2. The named actor died. 3. You did not use a namespace matching the namespace of the actor.
Root cause: nemo_curator/stages/deduplication/id_generator.py:create_id_generator_actor() calls ray.shutdown() in its finally block (around line ~124), which destroys the detached ID generator actor before the workflow's pipeline executor can access it.
Environment
- Container:
nvcr.io/nvidia/nemo-curator:25.09 - Ray version: 2.9.3 (bundled in container)
- GPU: NVIDIA GPU (tested on single GPU setup)
- Python: 3.12 (bundled in container)
- Workflow: FuzzyDeduplicationWorkflow
Steps to Reproduce
- Launch the NeMo Curator container:
docker run --gpus all --shm-size=2g -it --rm \
-v $(pwd):/workspace \
nvcr.io/nvidia/nemo-curator:25.09- Follow the official Fuzzy Deduplication documentation:
from nemo_curator.stages.deduplication.fuzzy.workflow import FuzzyDeduplicationWorkflow
fuzzy_workflow = FuzzyDeduplicationWorkflow(
input_path="/path/to/input/data",
cache_path="/path/to/cache",
output_path="/path/to/output",
text_field="text",
perform_removal=False,
input_blocksize="1GiB",
seed=42,
char_ngrams=24,
num_bands=20,
minhashes_per_band=13,
use_64_bit_hash=False,
bands_per_iteration=5,
)
fuzzy_workflow.run()- Observe the crash during MinHashStage initialization
Expected Behavior
Workflow should complete successfully, producing:
- MinHash signatures in cache directory
- LSH bucket assignments
- Duplicate ID files in output directory
- ID generator mapping JSON
Actual Behavior
Workflow crashes with:
(MinHashStage pid=77675) ValueError:
Failed to get ID generator actor. Start an ID generator actor via `create_id_generator_actor` if calling this stage directly.

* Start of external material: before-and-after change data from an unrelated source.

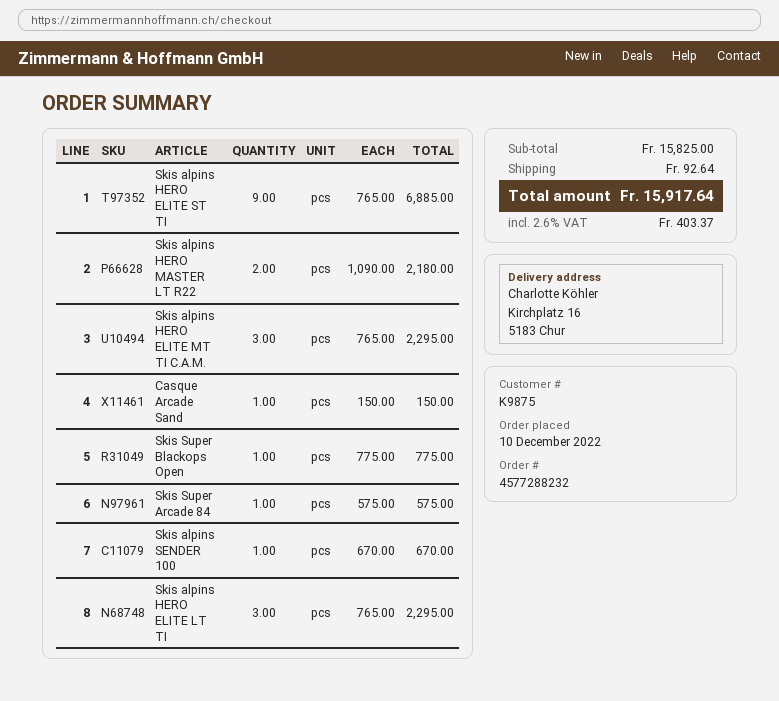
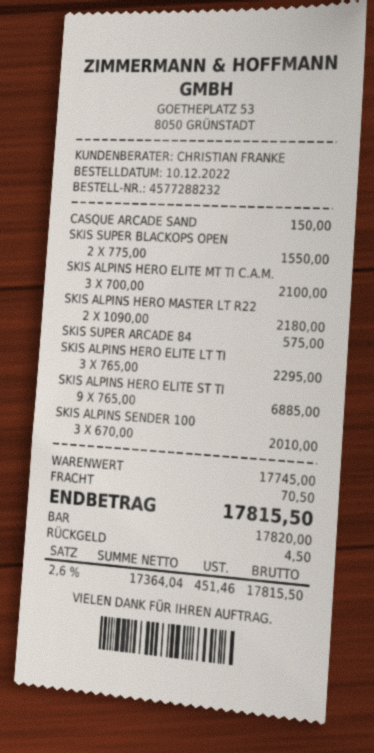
Skis alpins HERO ELITE MT TI C.A.M.: 3 x 765.00 = 2295.00 -> 3 x 700.00 = 2100.00
Skis Super Blackops Open: 1 x 775.00 = 775.00 -> 2 x 775.00 = 1550.00
Skis alpins SENDER 100: 1 x 670.00 = 670.00 -> 3 x 670.00 = 2010.00
subtotal: 15825.00 -> 17745.00
shipping: 92.64 -> 70.50
tax: 2.6% = 403.37 -> 2.6% = 451.46
total: 15917.64 -> 17815.50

If using the FuzzyDedup API this should be started automatically.
ray::MinHashStage-0:MinHashStage.__init__() (pid=77675, ip=172.17.0.2, actor_id=..., repr=<nemo_curator.backends.experimental.ray_actor_pool.adapter.MinHashStage object at 0x...>)
File "/opt/Curator/nemo_curator/backends/experimental/ray_actor_pool/adapter.py", line 40, in __init__
self.stage.setup(worker_metadata)
File "/opt/Curator/nemo_curator/stages/deduplication/fuzzy/minhash.py", line 275, in setup
raise ValueError(err_msg) from e
ValueError:
Failed to get ID generator actor. Start an ID generator actor via `create_id_generator_actor` if calling this stage directly.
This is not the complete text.